[Start of Attachment]

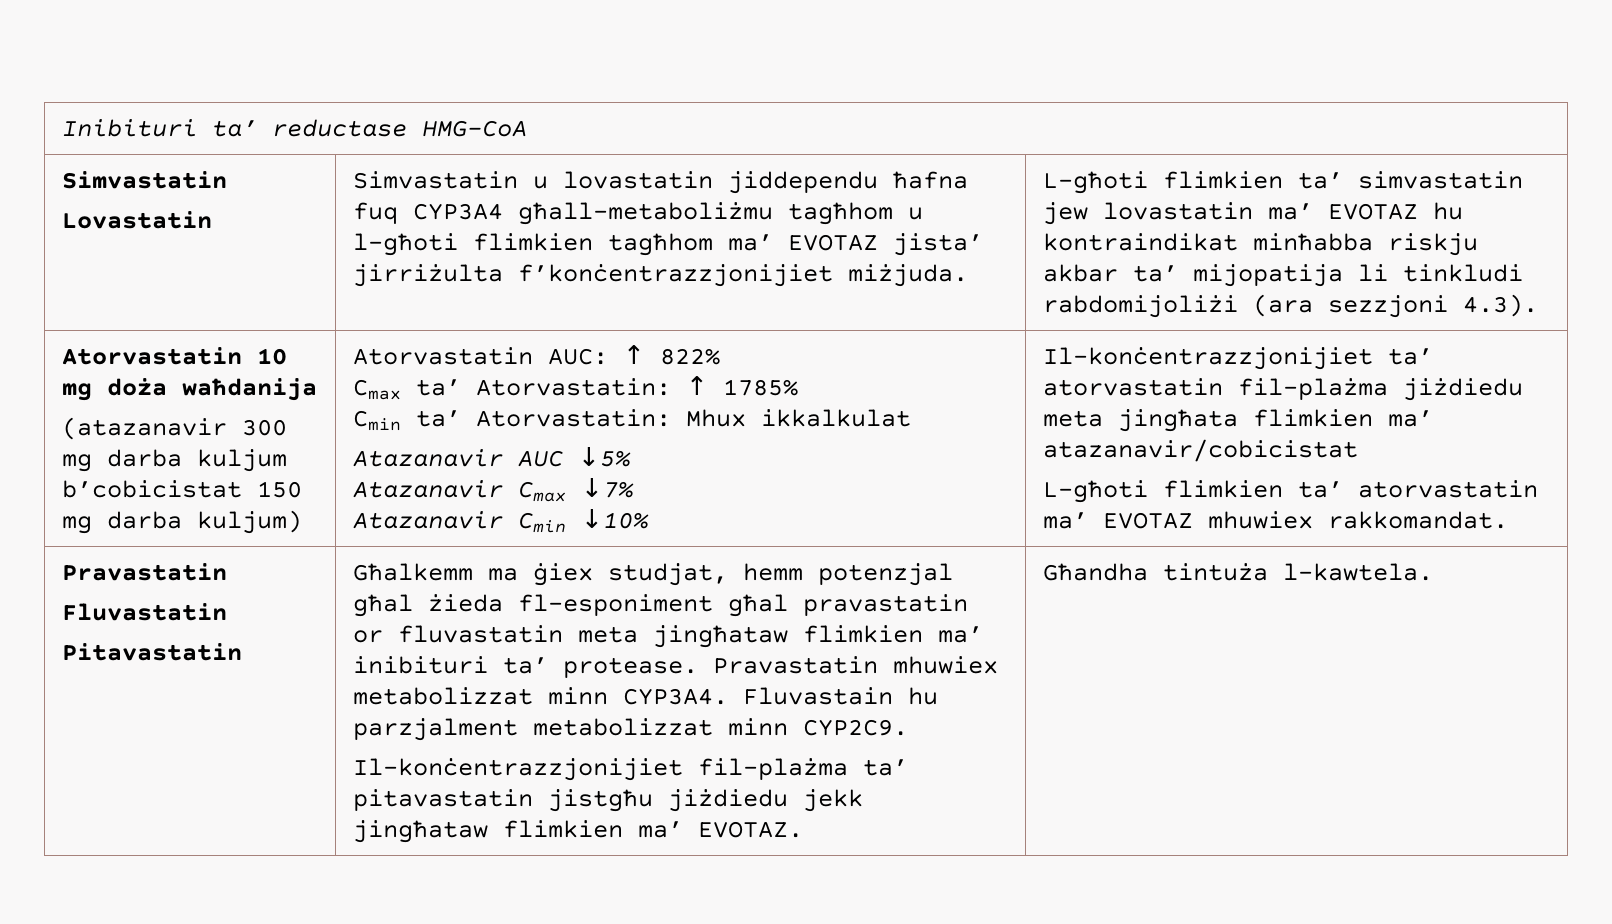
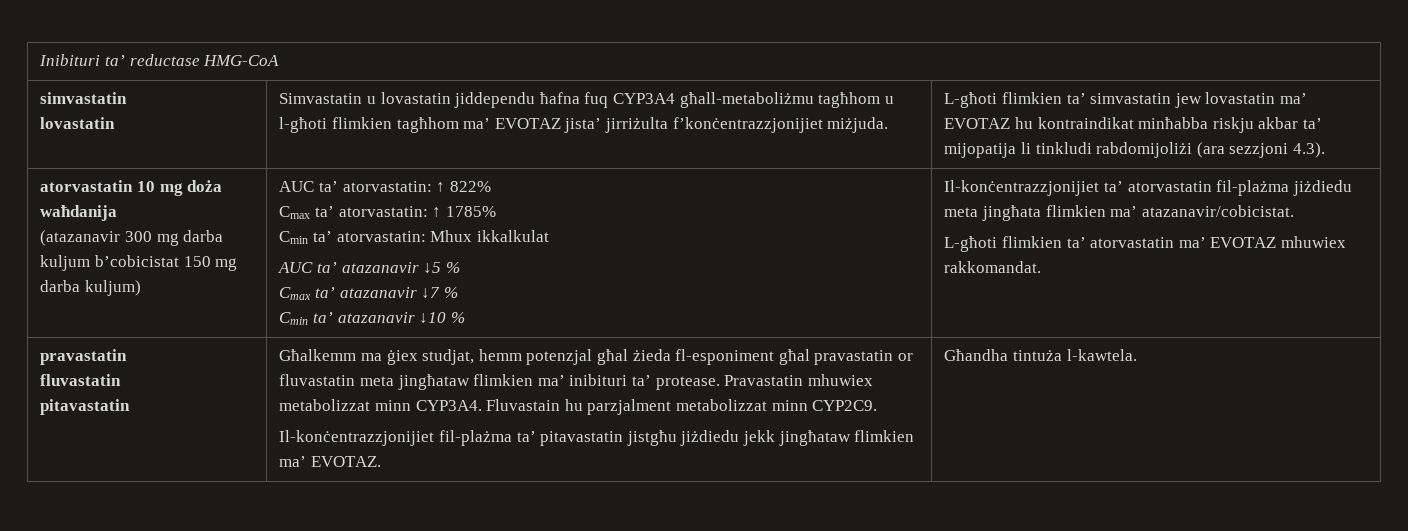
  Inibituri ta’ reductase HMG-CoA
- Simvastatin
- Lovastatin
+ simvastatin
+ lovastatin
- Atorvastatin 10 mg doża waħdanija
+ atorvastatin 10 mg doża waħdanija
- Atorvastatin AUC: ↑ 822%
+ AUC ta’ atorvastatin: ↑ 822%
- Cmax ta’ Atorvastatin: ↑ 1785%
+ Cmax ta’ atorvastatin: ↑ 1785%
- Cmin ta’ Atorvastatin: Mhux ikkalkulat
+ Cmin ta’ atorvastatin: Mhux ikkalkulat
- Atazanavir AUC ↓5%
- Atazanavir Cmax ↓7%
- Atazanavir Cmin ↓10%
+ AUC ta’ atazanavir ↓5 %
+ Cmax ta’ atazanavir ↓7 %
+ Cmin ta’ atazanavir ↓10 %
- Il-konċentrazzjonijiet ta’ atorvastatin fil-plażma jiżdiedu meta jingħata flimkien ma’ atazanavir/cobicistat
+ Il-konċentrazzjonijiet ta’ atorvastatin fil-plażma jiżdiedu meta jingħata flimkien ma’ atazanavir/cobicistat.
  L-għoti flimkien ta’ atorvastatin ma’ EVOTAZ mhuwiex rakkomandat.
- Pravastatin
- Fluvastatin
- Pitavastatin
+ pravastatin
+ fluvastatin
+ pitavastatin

[End of Attachment]
[Start of Attachment]

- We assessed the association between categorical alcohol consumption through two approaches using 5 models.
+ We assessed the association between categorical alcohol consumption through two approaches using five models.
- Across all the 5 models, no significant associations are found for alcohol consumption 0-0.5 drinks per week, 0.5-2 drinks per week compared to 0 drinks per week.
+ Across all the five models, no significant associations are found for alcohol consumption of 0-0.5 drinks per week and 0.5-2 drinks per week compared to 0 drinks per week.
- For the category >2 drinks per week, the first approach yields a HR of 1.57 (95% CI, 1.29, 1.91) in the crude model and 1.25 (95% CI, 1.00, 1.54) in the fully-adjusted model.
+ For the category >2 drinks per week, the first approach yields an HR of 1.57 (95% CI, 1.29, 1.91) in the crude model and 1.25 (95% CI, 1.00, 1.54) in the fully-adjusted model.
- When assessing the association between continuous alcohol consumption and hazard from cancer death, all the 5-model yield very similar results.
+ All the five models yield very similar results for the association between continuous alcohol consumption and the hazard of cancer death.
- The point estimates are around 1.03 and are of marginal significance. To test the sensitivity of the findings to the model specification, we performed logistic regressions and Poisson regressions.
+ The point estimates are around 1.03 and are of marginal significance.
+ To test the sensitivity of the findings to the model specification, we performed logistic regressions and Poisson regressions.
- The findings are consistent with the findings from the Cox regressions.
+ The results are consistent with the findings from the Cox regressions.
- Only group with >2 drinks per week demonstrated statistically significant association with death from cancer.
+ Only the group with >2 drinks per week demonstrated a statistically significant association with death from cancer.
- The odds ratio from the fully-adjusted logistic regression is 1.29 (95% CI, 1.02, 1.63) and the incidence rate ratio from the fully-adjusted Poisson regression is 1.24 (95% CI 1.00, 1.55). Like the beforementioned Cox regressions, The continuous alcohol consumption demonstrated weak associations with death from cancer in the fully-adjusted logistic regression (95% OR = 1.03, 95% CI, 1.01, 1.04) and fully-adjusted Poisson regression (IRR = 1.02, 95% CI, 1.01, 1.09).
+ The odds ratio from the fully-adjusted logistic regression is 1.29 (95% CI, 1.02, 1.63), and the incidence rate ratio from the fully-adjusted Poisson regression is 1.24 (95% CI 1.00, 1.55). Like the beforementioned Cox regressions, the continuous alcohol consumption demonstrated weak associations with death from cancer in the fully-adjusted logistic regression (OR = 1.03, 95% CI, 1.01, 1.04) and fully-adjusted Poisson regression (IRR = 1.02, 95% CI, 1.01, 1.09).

[End of Attachment]

● **Task to carry out**:
Using the listing above, pick out each line that contains the word "significance", then copy it.

● **Result**:
- The point estimates are around 1.03 and are of marginal significance. To test the sensitivity of the findings to the model specification, we performed logistic regressions and Poisson regressions.
+ The point estimates are around 1.03 and are of marginal significance.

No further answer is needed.